Architecture
This page describes the architecture of Xournal++ HTR from the perspective of its three user-facing entry points: the CLI, the Xournal++ plugin, and the web demo.
Overview
All three entry points feed into the same core HTR pipeline, which converts a Xournal++ document (.xoj/.xopp) into a searchable PDF:
graph LR
A["Xournal++ Plugin<br/>(Lua)"] -->|subprocess| CLI
CLI["CLI<br/>(run_htr.py)"] --> P["HTR Pipeline<br/>(pipeline.py)"]
D["Web Demo<br/>(Gradio)"] --> P
P --> PDF["Searchable PDF"]
Entry Points
CLI (xournalpp_htr/run_htr.py)
The command-line interface. Parses arguments via utils.parse_arguments() and delegates to pipeline.export_xournalpp_to_pdf_with_htr().
python xournalpp_htr/run_htr.py \
-if input.xopp \
-of output.pdf \
[-m MODEL_NAME] \
[-pid PREDICTION_IMAGE_DIR] \
[-sp]
Xournal++ Plugin (plugin/main.lua)
A Lua plugin that integrates into Xournal++ as a menu item (Tools > Xournal++ HTR, shortcut Ctrl+F1). It prompts the user for a save location and then calls run_htr.py via os.execute. Configuration (Python path, script path, model) is stored in plugin/config.lua.
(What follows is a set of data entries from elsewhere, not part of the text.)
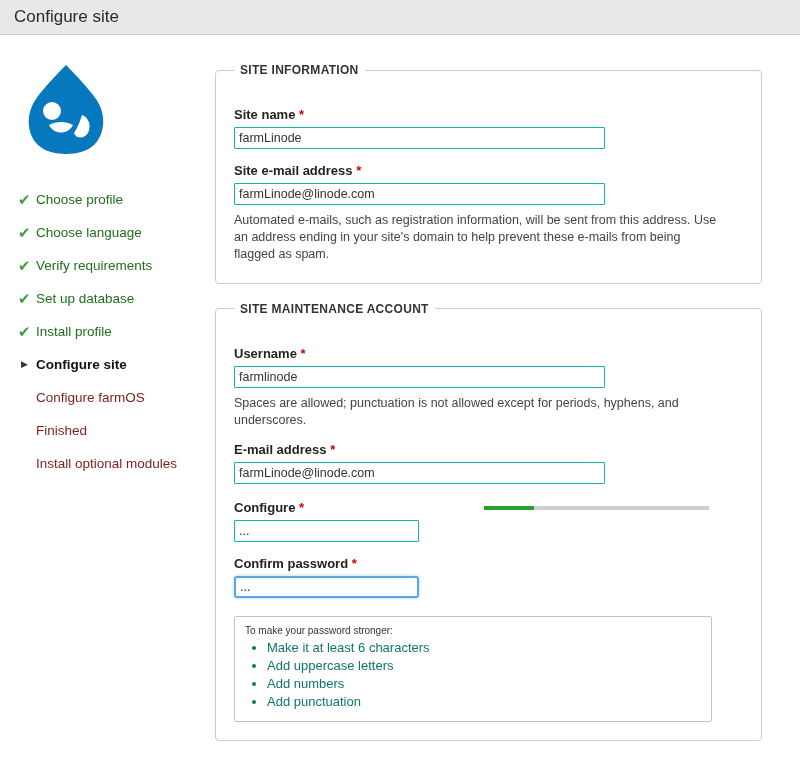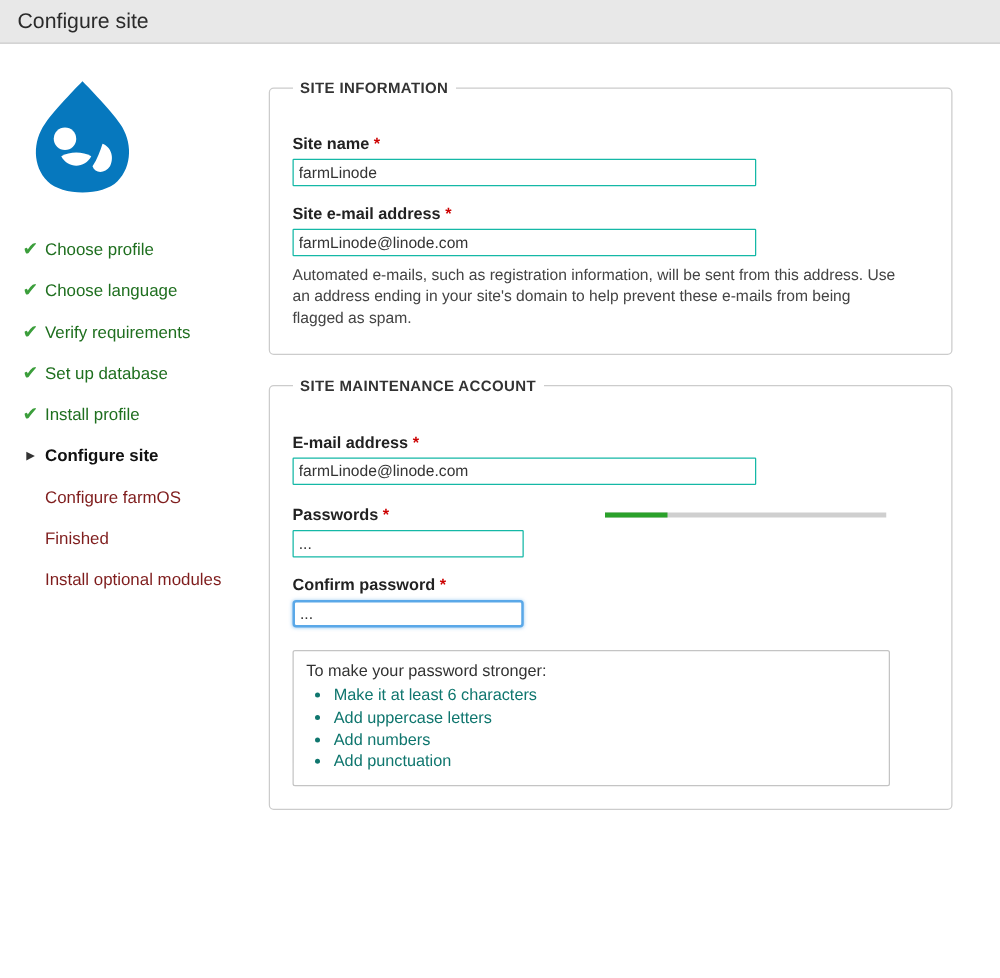"Username *" div.field { html: none -> <div> <label> <span>Username</span> <span>*</span> </label> <input> <div>Spaces are allowed; punctuation is not allowed except for periods, hyphens, and underscores.</div> </div> }
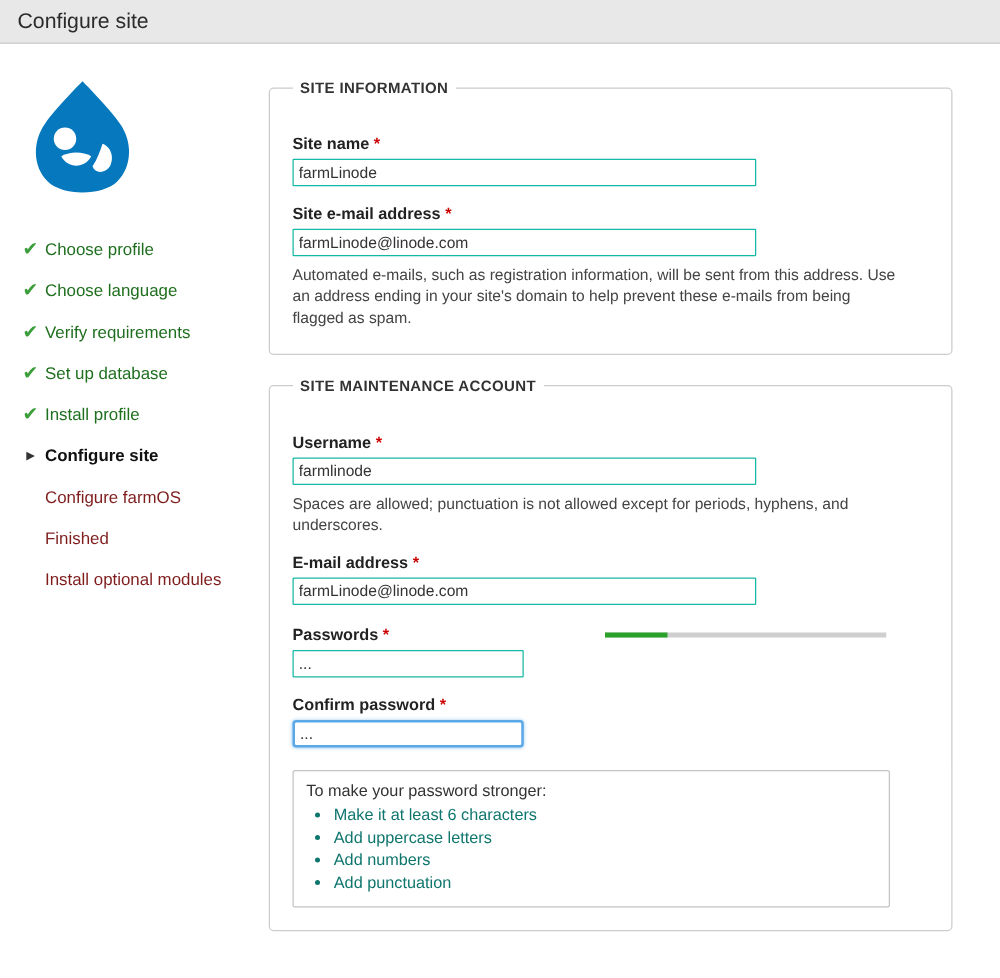"Passwords" span { text: Passwords -> Configure }
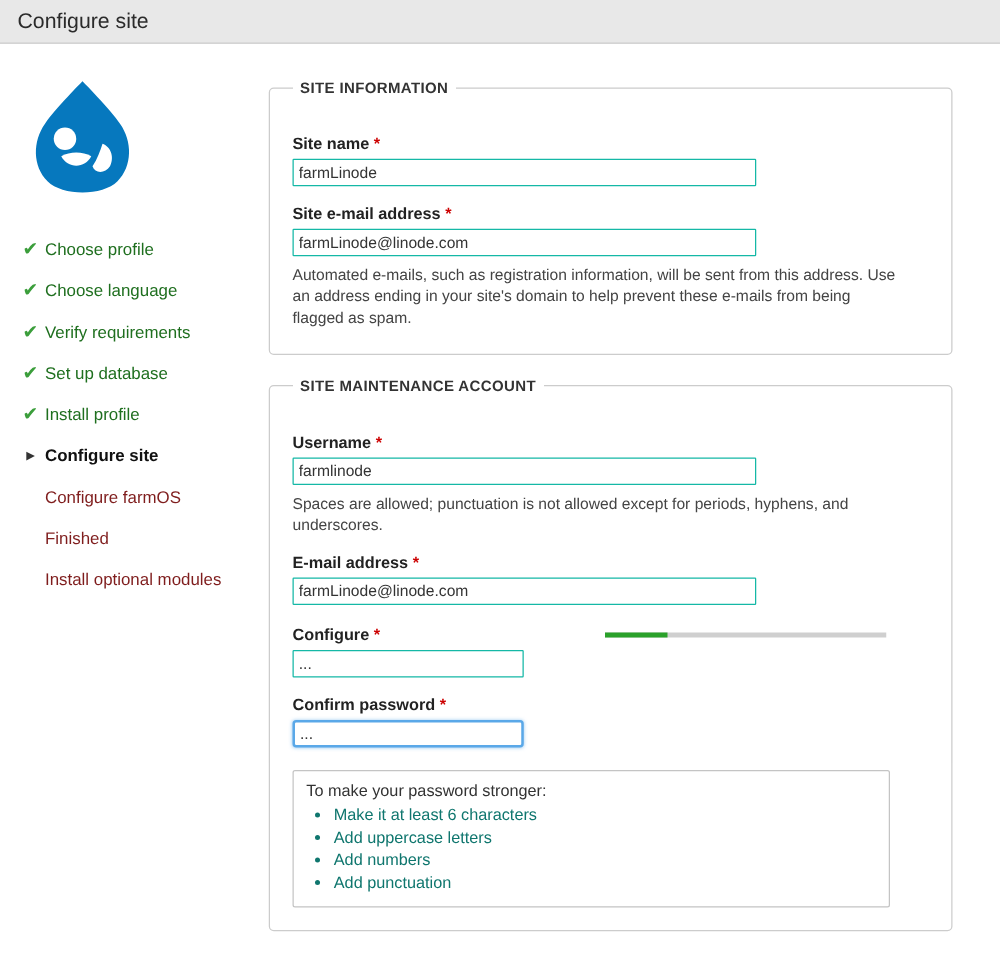"To make your password stronger:" .pw-tips-title { font-size: 13px -> 10px }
Web Demo (scripts/demo.py)
A Gradio app deployed as a HuggingFace Space (via Dockerfile). It provides a browser-based UI where users upload .xoj/.xopp files and step through the pipeline interactively. Unlike the CLI and plugin, the demo calls the pipeline functions directly (not via pipeline.py) and displays the first page as a preview. It optionally logs interactions to Supabase for analytics and data donation.
Core Pipeline
The pipeline in pipeline.py runs three sequential steps:
graph TD
INPUT[".xoj / .xopp file"] --> PIPELINE["export_xournalpp_to_pdf_with_htr()"]
subgraph "Step 1: Export"
PIPELINE --> S1["export_to_pdf_with_xournalpp()"]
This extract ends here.